Martin Luther King Jr, a society based on justice, equality, and love. “The
aftermath of nonviolence is the creation of the beloved community” said
King. I was also thinking of "I and Thou (1923) by Martin Buber, the
foundational work of philosophy that explores human relationships through two
fundamental modes: the I-Thou (a direct, mutual, and whole relationship) and
the I-It (an objectifying, utilitarian, and detached relationship). Buber
argues that meaningful human existence is found in the I-Thou encounter, which
can occur with other people, nature, or God (the Eternal Thou).

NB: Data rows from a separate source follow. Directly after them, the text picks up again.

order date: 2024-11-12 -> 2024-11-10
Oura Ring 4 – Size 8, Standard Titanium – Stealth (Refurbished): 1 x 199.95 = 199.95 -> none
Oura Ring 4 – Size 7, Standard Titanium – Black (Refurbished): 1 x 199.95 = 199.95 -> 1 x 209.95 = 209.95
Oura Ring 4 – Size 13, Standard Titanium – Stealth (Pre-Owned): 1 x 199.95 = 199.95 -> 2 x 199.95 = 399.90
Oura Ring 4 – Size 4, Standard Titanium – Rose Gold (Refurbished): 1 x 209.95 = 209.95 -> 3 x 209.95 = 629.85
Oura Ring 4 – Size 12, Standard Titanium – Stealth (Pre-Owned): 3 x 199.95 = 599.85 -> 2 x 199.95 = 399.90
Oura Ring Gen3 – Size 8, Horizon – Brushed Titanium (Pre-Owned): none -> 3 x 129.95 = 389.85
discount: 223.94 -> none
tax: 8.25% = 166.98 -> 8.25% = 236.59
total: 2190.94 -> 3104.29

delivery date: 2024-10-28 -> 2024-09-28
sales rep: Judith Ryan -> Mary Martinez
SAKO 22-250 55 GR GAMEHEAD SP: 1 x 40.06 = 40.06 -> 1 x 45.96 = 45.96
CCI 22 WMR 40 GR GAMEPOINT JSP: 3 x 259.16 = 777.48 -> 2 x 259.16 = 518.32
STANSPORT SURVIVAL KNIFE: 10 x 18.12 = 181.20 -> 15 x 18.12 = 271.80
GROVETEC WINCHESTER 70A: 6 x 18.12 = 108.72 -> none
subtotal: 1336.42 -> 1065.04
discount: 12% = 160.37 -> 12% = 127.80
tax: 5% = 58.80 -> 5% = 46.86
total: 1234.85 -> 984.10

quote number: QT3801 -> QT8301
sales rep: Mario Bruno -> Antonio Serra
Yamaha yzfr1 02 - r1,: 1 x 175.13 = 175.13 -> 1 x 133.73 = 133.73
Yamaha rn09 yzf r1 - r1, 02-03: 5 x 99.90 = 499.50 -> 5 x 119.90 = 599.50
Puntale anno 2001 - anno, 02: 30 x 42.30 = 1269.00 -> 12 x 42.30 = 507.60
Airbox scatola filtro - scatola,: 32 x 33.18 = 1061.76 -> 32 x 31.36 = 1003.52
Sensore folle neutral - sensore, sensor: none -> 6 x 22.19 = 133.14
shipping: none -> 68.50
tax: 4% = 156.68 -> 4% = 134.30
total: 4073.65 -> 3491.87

When we got home, Eric wrote,
“Yesterday I joined activist from Housing Works, HealthGAP, Treatment Access
Group and former staff of PEPFAR, and USAID in demonstrating again at the
Rotunda of the Cannon Building of the House of Representatives for the Administration
to stop the games and spend the funding appropriated by bi-partisan support of
PEPFAR which in response to our prior protests had restored a lot of funding
for the program. The Administration continues to block the funding from
providing life-saving drugs and treatments for millions of people around
the world in every step of the funding and operational steps of the program.”
Activists demand:
Immediately release
already-appropriated, unobligated PEPFAR funds, demand activists.
Break the blackout on PEPFAR
data, so Congress and people with HIV know how funding is being spent and can
program based on data
Activists are calling for full
obligation of appropriated PEPFAR funds and rejection of growing political
interference in global and domestic HIV programs.